Mais n’y a-t-il pas également une illusion dans le nationalisme républicain, celui qui s’inspire de Rousseau et de la Révolution française ? Rousseau lui-même l’avait dit dans le Contrat social : une République digne de ce nom suppose une relative égalité économique. Lorsqu’il existe de trop grands écarts de richesses, certains citoyens peuvent en acheter d’autres et le contrat social est rompu. L’égalité juridique n’est plus alors qu’un leurre, destinée à masquer des rapports de domination : « Sous les mauvais gouvernements cette égalité n'est qu'apparente et illusoire, elle ne sert qu'à maintenir le pauvre dans sa misère et le riche dans son usurpation. Dans le fait les lois sont toujours utiles à ceux qui possèdent et nuisibles à ceux qui n'ont rien. D'où il suit que l'état social n'est avantageux aux hommes qu'autant qu'ils ont tous quelque chose et qu'aucun d'eux n'a rien de trop. » (Du contrat social, note à la fin du livre I)
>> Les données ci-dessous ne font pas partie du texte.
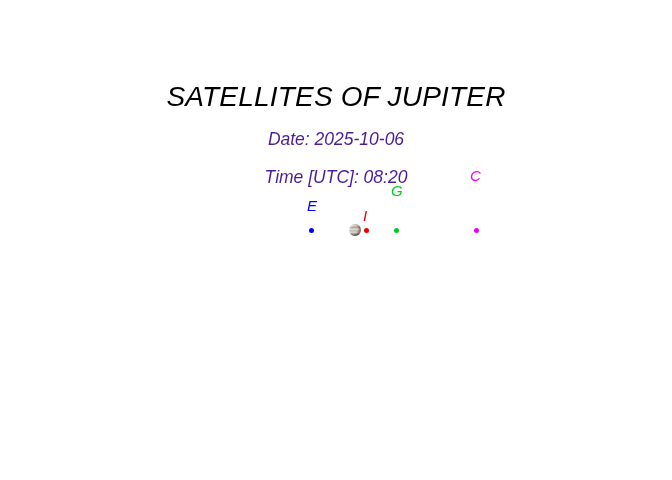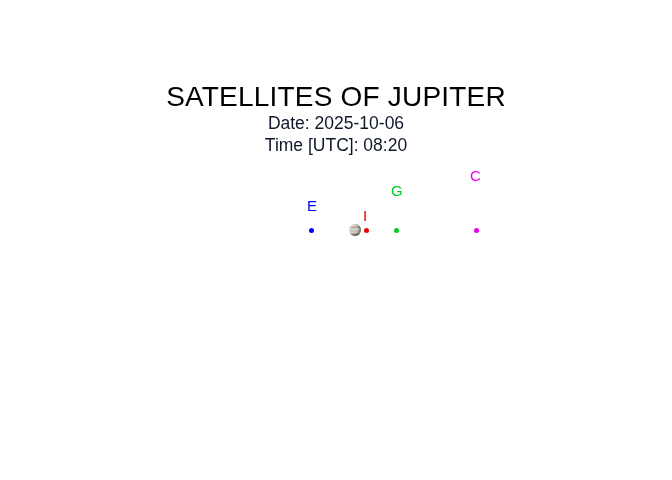--- a/index.html
+++ b/index.html
@@ -22,6 +22,7 @@
     width: 672px;
     height: 480px;
     background: #ffffff;
+    font-style: italic;
   }
 
   

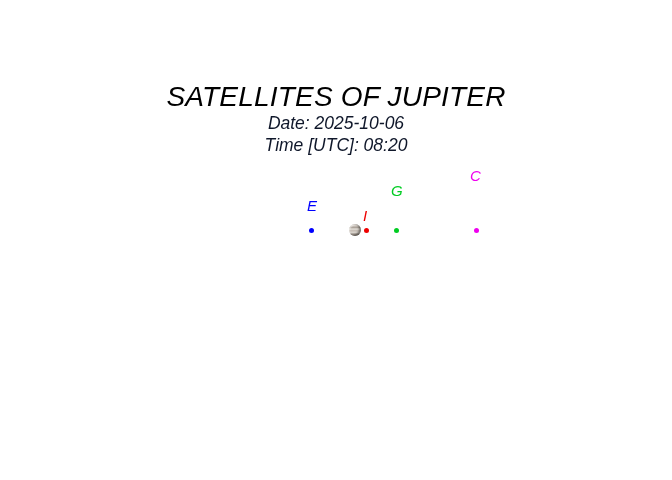--- a/index.html
+++ b/index.html
@@ -46,8 +46,8 @@
   .subtitle {
     font-size: 17.5px;
     font-weight: normal;
-    color: #0f172a;
-    margin: 0;
+    color: #4c1d95;
+    margin: 16px;
     padding: 0;
     line-height: 22px;
   }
Ainsi, on n’a pas besoin d’être marxiste pour suspecter le nationalisme d’être une illusion. Il suffit de lire attentivement Rousseau et de comparer l’État idéal qu’il appelle « République » avec la république réellement existante, telle qu’elle existe en France ou dans les autres pays démocratiques. Partout l’on voit une petite minorité de privilégiés – tant sur le plan financier que sur le plan culturel – diriger les affaires publiques, les grandes entreprises, la finance et les médias. Partout l’on voit une oligarchie « décomplexée » faire passer son intérêt particulier pour l’intérêt général.
Et ce phénomène n’est malheureusement pas nouveau : déjà en 1914, les conflits de classe ont été soigneusement étouffés au nom de l’ « Union sacrée ». Même les partis sociaux-démocrates – alors révolutionnaires et marxistes – ont sacrifié leur internationalisme sur l’autel de la Nation. Or, cette « nation » n’était qu’une idole, une image d’Épinal, une fiction pour laquelle on a broyé les citoyens réels. Ces derniers ont été envoyés au casse-pipe par centaines de milliers, et parfois pour regagner seulement quelques mètres de terrains. Et, comme de par hasard, ceux qui étaient les plus exposés à ces grandes tueries étaient issus des milieux populaires. Certes, il y eut des morts parmi les soldats et officiers issus des classes privilégiées, mais il n’en demeure pas moins qu’une bonne partie de la bourgeoisie a su tirer son épingle du jeu et est restée « planquée » à l’arrière.
Double impasse
Faut-il alors définitivement abandonner l’idée nationale ? Fallait-il applaudir l’intellectuel Antonio Negri, lorsqu’il a souhaité la victoire du « oui » lors du référendum sur le Traité constitutionnel européen, ce dernier étant à ses yeux susceptible de « faire disparaître cette merde d'État-nation » (Libération, 13 mai 2005) ? (Source : Wikipedia) Je ne le crois pas. Car si le nationalisme est une illusion, on peut en dire tout autant de l’internationalisme. La IIIème Internationale, la seule internationale ouvrière qui ait jamais joué un rôle décisif dans l’histoire, n’a dû son efficacité qu’au fait qu’elle était solidement implantée dans quelques « merdes d’États-nations » (Russie soviétique, Italie, France…).
Il semble donc que le nationalisme comme l’internationalisme soient deux impasses, en tout cas si on les prend abstraitement, en prétendant les séparer radicalement. Pour rénover la politique dans un sens authentiquement républicain et démocratique, il faudrait comprendre comment nationalisme et internationalisme peuvent s’articuler l’un à l’autre. Question hautement difficile, qui fera l’objet d’un prochain article.